The media has created many myths regarding welfare and the reasons the
system should be done away with. Stating that the majority of new welfare
recipients are poor, single mothers, claims have been made that poor women have
more children because of the incentives of welfare benefits. It has been
proven that is no correlation between women's choice to have children and
welfare benefit levels. Furthermore, for each additional child, a mother can
expect an additional $90 of AFDC benefits, far too low to serve as any type of
incentive. In addition, those states that provide higher benefits do not
necessarily show higher birth rates among their welfare recipients. Families
receiving AFDC benefits have 1.9 children, just about the same as the national
average. (ACLU 1)
Another myth created by the media concerns the amount of money spent and
the results. It has been said that after spending billions of dollars since the
mid-1960's on anti-poverty programs, there have been little or no results. To
begin with, spending on AFDC between 1964 and 1994 was only $500 billion, less
than 1.5% of federal spending for that period. Further, there have been results.
Between 1964 and 1973, the poverty rate fell from 19% to 11%. It is true that
since 1973, poverty has increased. This is due to economic forces such as
declining real wages, rather than a failure of the system itself.
A third myth regarding welfare concerns employment. It is believed that
anyone who wants to get off welfare just has to go out and get a job. However,
workforce discrimination and lack of affordable child care make it difficult for
single mothers to be employed outside of the home. In addition, the low-wage,
no-benefit jobs available to welfare recipients do not pay nearly enough to lift
a family above the poverty line. (Extra 1-3)
Welfare recipients are very aware of the system that they are involved
with. They know that without welfare, they would be much worse off. Recipients
of welfare payments know that these payments are inadequate. They must deal
with a daily strain of benefits that, in almost every state, do not even take
them near the poverty line. People on welfare are also frustrated because the
program actually penalizes employment and savings. Any money earned above what
is minimally needed causes benefits to be lost. In addition, any savings that
the family has causes the family to be ineligible to continue receiving welfare
payments and benefits.
It is obvious that welfare has its benefits. It is just as obvious,
however, that the system has pitfalls. The welfare system must not be abolished,
but simply reformed. Welfare must remain to help people get back on their feet,
but it must be reformed so that dependence on government is avoided. Job
training and education must be integrated into a new welfare system so that when
welfare payments stop, recipients have the skills to gain full time employment
to support their families.
Any reforms that are made must be responsible reforms. It must include
enhanced job training and job creation. Reforms must also assist low-income
working parents find ways to combine work and public assistance in ways
appropriate to their circumstances. (Hoehn 6)

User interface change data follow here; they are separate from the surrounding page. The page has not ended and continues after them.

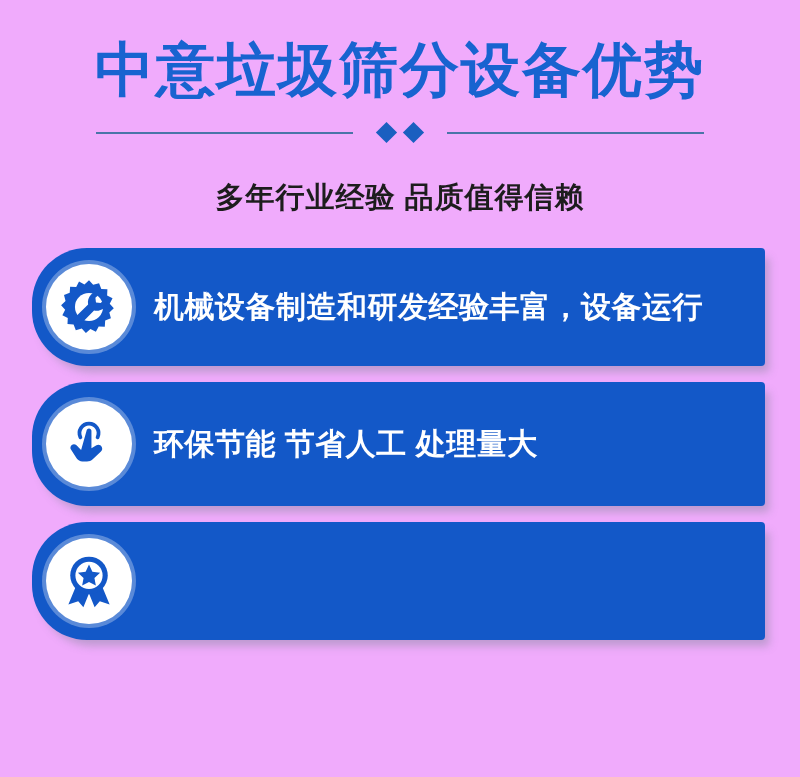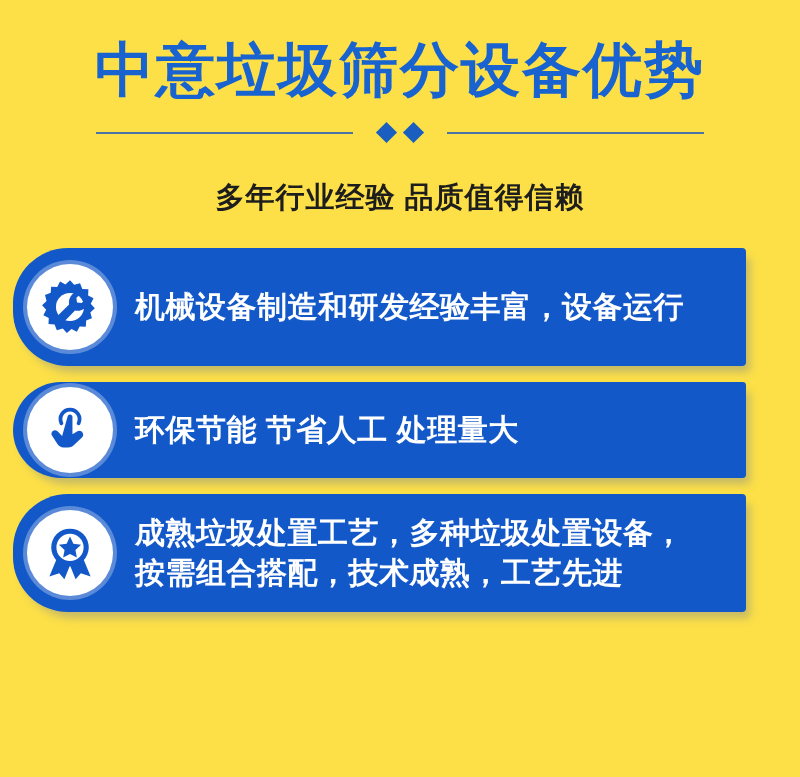--- a/index.html
+++ b/index.html
@@ -19,7 +19,7 @@
     width: 800px;
     height: 777px;
     position: relative;
-    background: #fde047;
+    background: #f0abfc;
   }
 
   

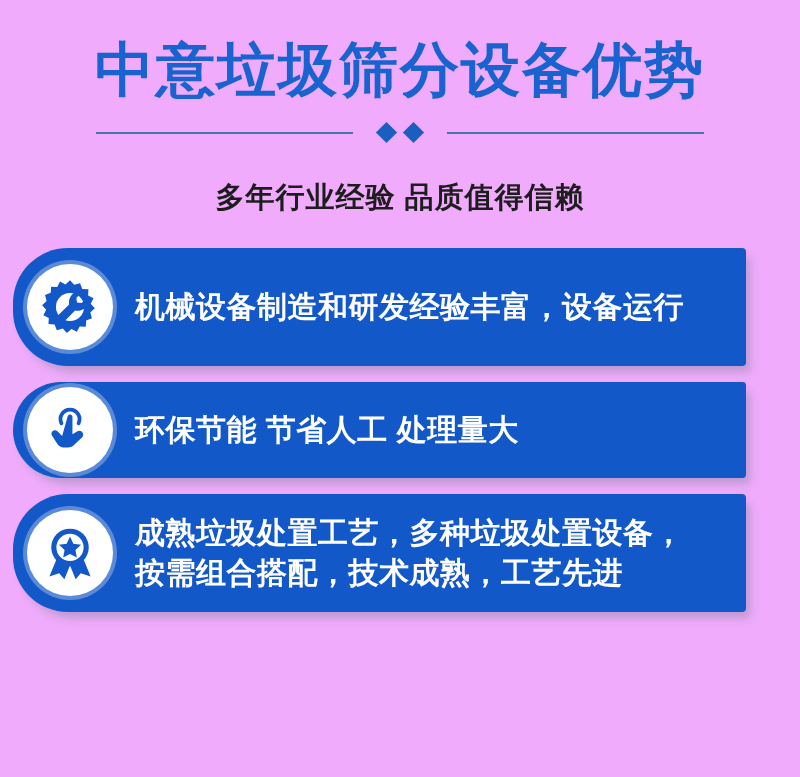--- a/index.html
+++ b/index.html
@@ -73,7 +73,7 @@
   
   .features {
     margin-top: 30px;
-    padding-left: 13px;
+    padding-left: 32px;
   }
 
   .feature-row {

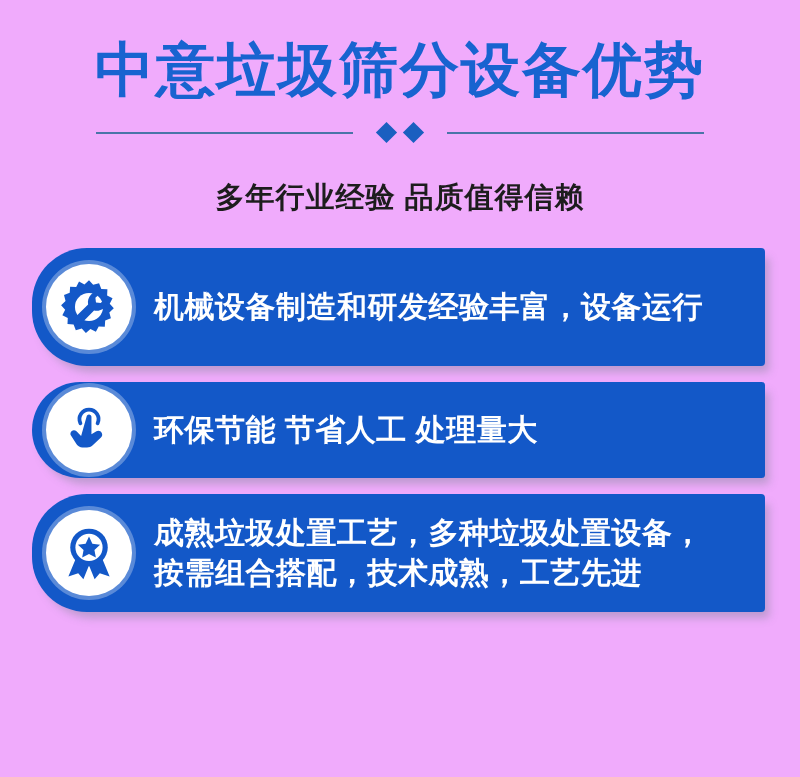--- a/index.html
+++ b/index.html
@@ -79,7 +79,7 @@
   .feature-row {
     position: relative;
     margin-bottom: 16px;
-    height: 96px;
+    height: 124px;
   }
 
   .feature-banner {

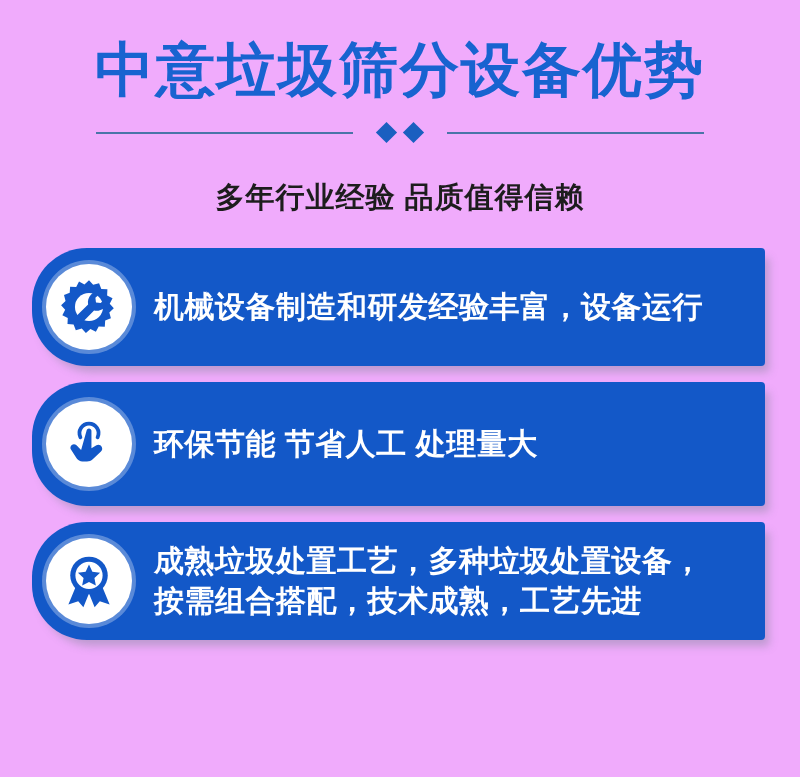--- a/index.html
+++ b/index.html
@@ -199,10 +199,6 @@
             <path d="M32 14.5 l3.6 7.5 8.2 1.1 -6 5.7 1.5 8.1 -7.3 -3.9 -7.3 3.9 1.5 -8.1 -6 -5.7 8.2 -1.1 Z" fill="#1358c8"></path>
           </svg>
         </div>
-        <div class="feature-text">
-          <span class="line">成熟垃圾处置工艺，多种垃圾处置设备，</span>
-          <span class="line">按需组合搭配，技术成熟，工艺先进</span>
-        </div>
       </div>
     </div>
 

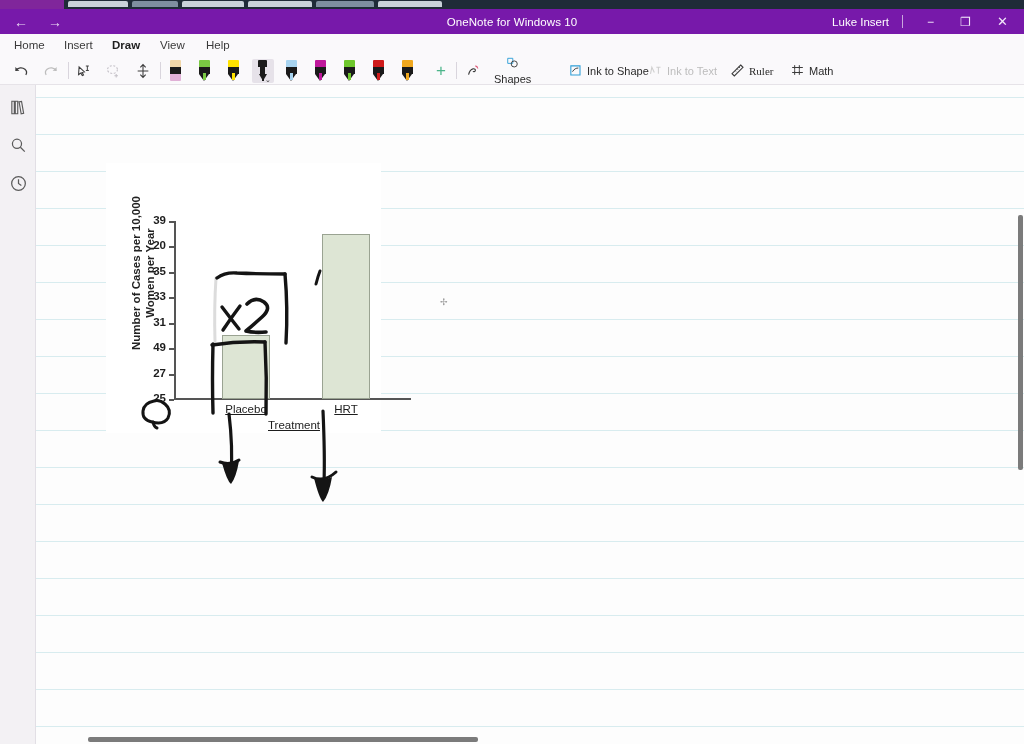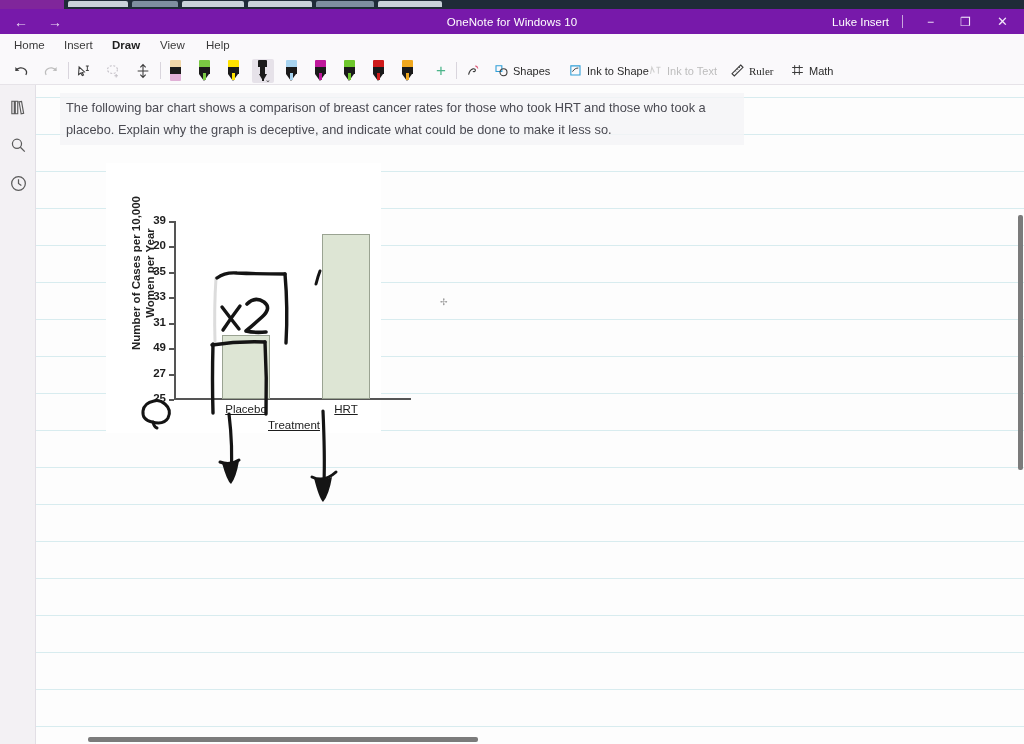--- a/index.html
+++ b/index.html
@@ -405,7 +405,7 @@
         <path d="M11.6 3.2c1.6.4 2.6 1.6 2.8 3" fill="none" stroke="#e05a7a" stroke-width="1.3"></path>
       </svg>
   </div>
-  <div class="labeltool" style="left:494px;">
+  <div class="labeltool" style="left:494px;flex-direction:column;">
     <svg width="15" height="15" viewBox="0 0 18 18">
         <path d="M2.4 3.2h7v7h-7z" fill="none" stroke="#2f9fd8" stroke-width="1.3"></path>
         <circle cx="11.4" cy="11" r="4.2" fill="none" stroke="#3c3c3c" stroke-width="1.3"></circle>

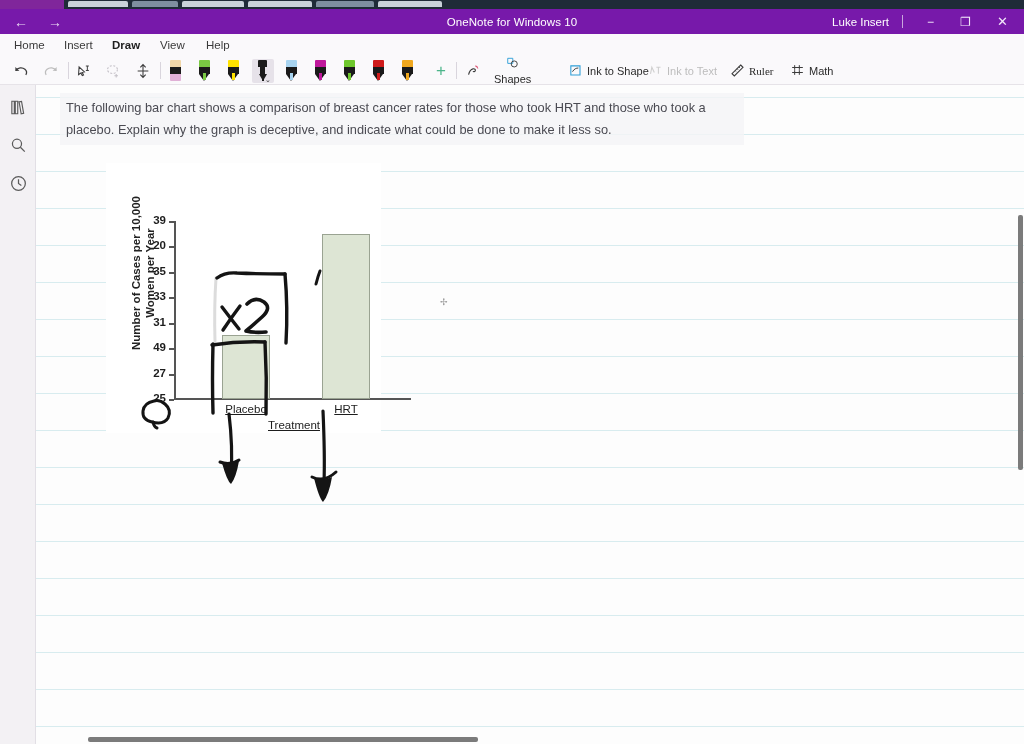--- a/index.html
+++ b/index.html
@@ -483,7 +483,6 @@
   <div class="ruled" style="top:604px"></div>
   <div class="ruled" style="top:641px"></div>
 
-  <div id="note-text">The following bar chart shows a comparison of breast cancer rates for those who took HRT and those who took a placebo. Explain why the graph is deceptive, and indicate what could be done to make it less so.</div>
 
   <div id="chart-block">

The welfare reform bills Congress has been considering have caused some
fear, both in the eyes of welfare recipients and advocates of the system.
However, the reforms being considered are beneficial. There really is no reason
for concern. The welfare bills do not mean that the Federal Government is
giving up the anti-poverty fight. Washington will still continue to spend over
$20 billion per year on aid to the poor. The difference, however, will be that
the money is going to be distributed to the states.